■ Work to complete
Every line below that carries the word "Section" needs to be copied.

■ Record extracts
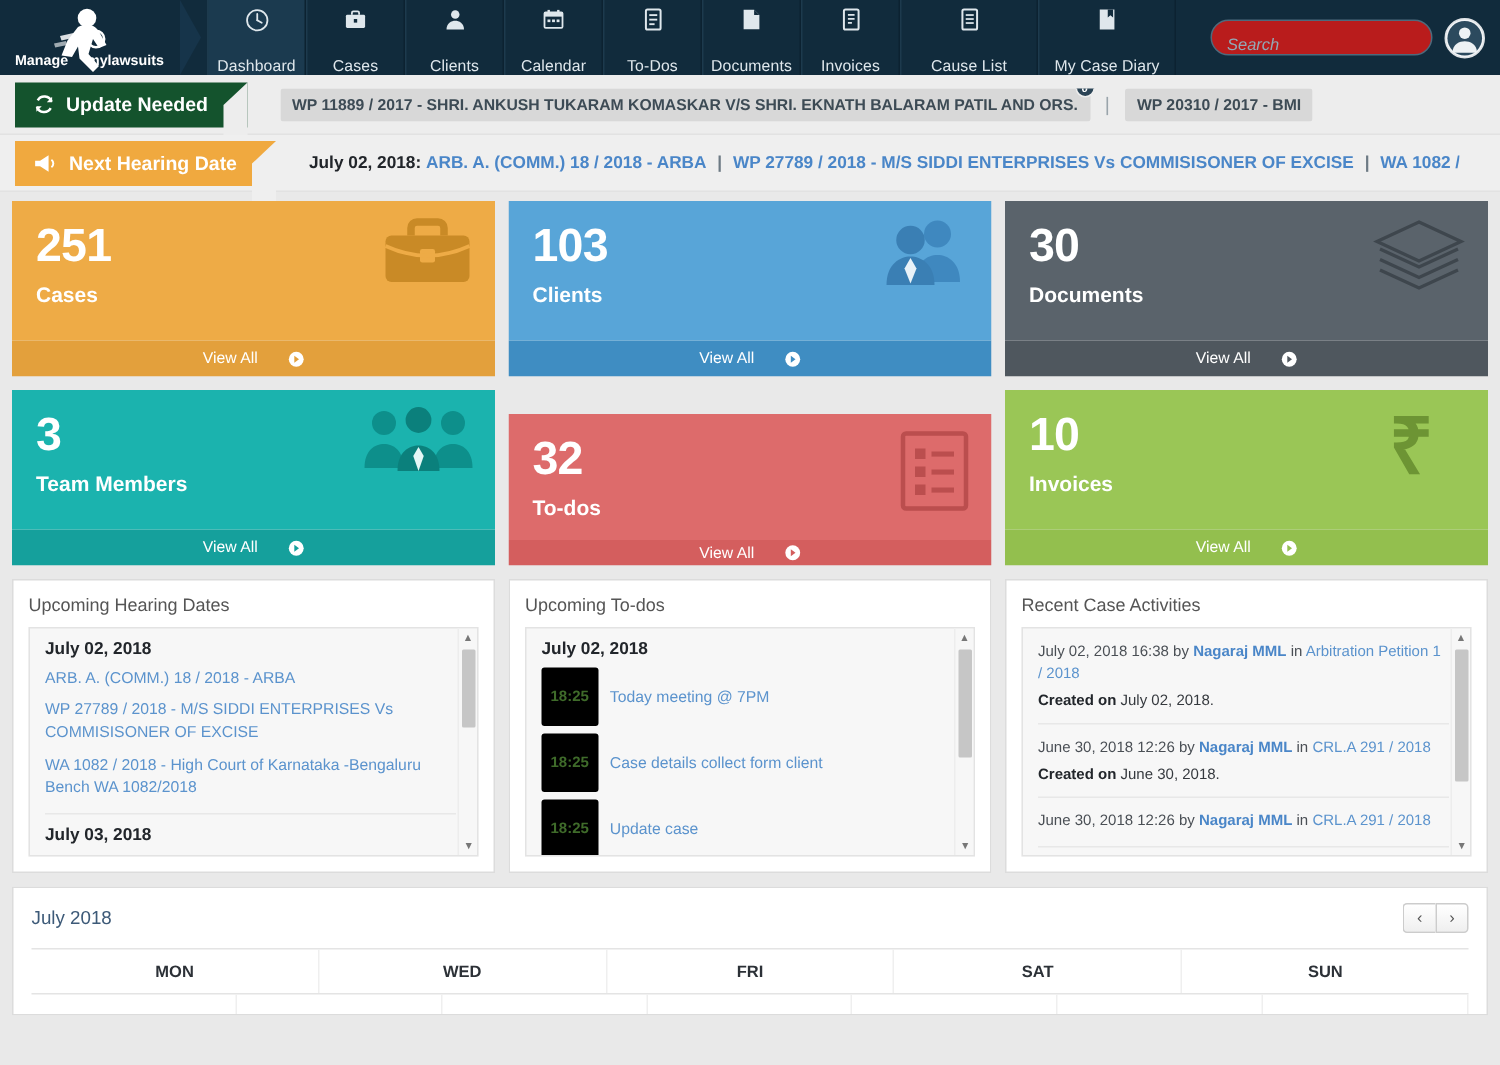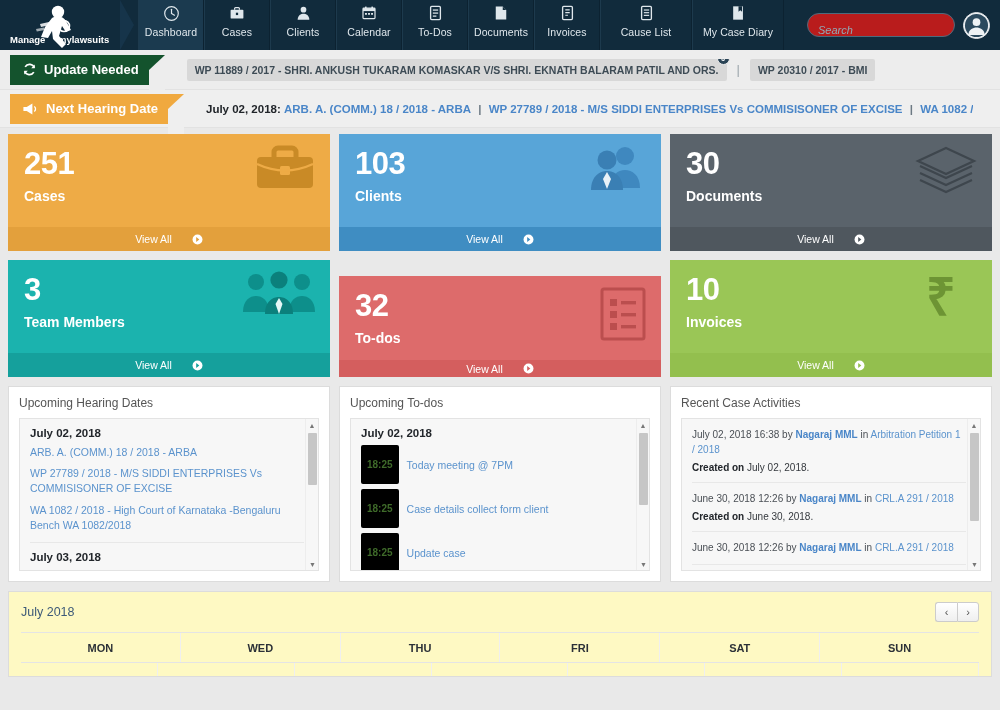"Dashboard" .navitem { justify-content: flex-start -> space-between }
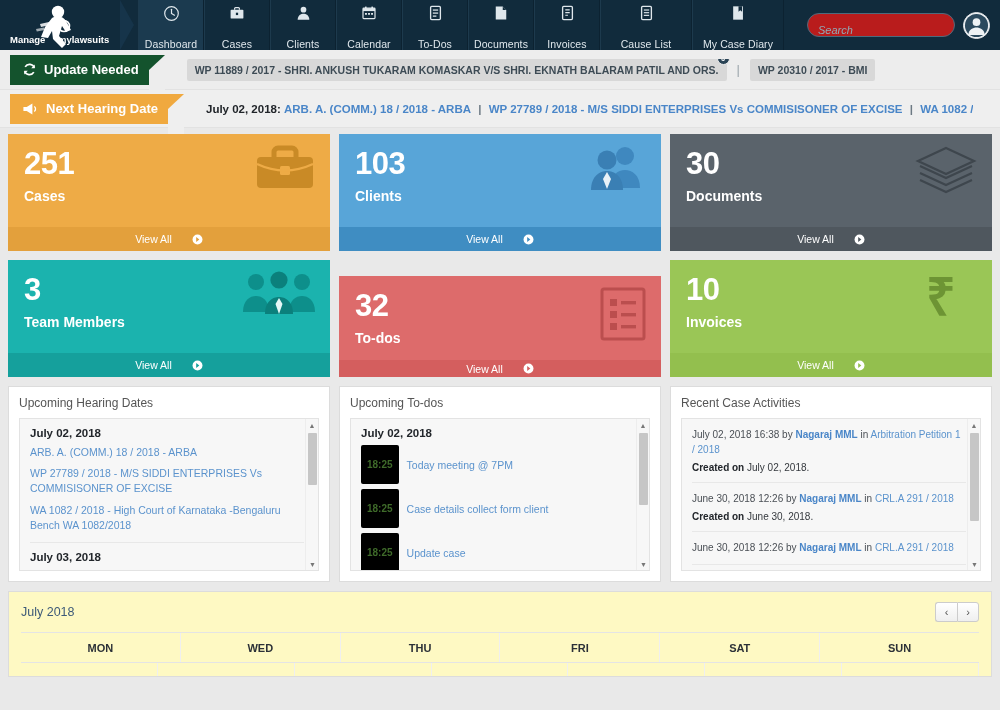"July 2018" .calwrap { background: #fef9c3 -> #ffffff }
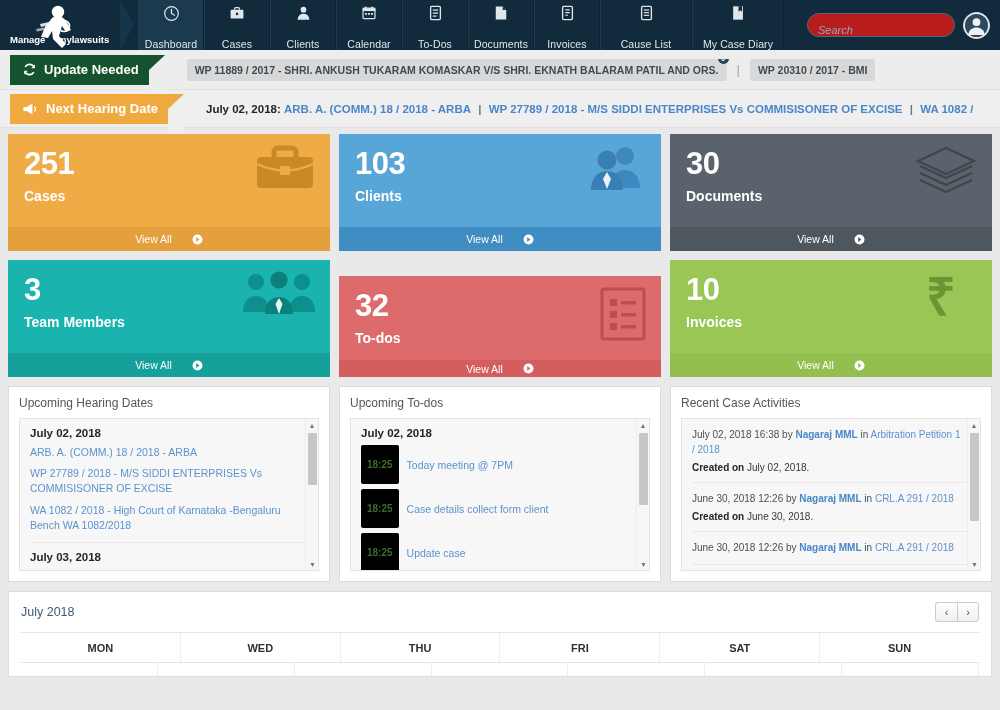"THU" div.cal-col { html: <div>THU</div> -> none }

--

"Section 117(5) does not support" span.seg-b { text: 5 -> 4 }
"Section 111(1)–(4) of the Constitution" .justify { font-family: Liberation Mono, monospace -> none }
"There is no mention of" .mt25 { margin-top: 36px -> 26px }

■ Solution to this task
"Section 117(5) does not support" span.seg-b { text: 5 -> 4 }
"Section 111(1)–(4) of the Constitution" .justify { font-family: Liberation Mono, monospace -> none }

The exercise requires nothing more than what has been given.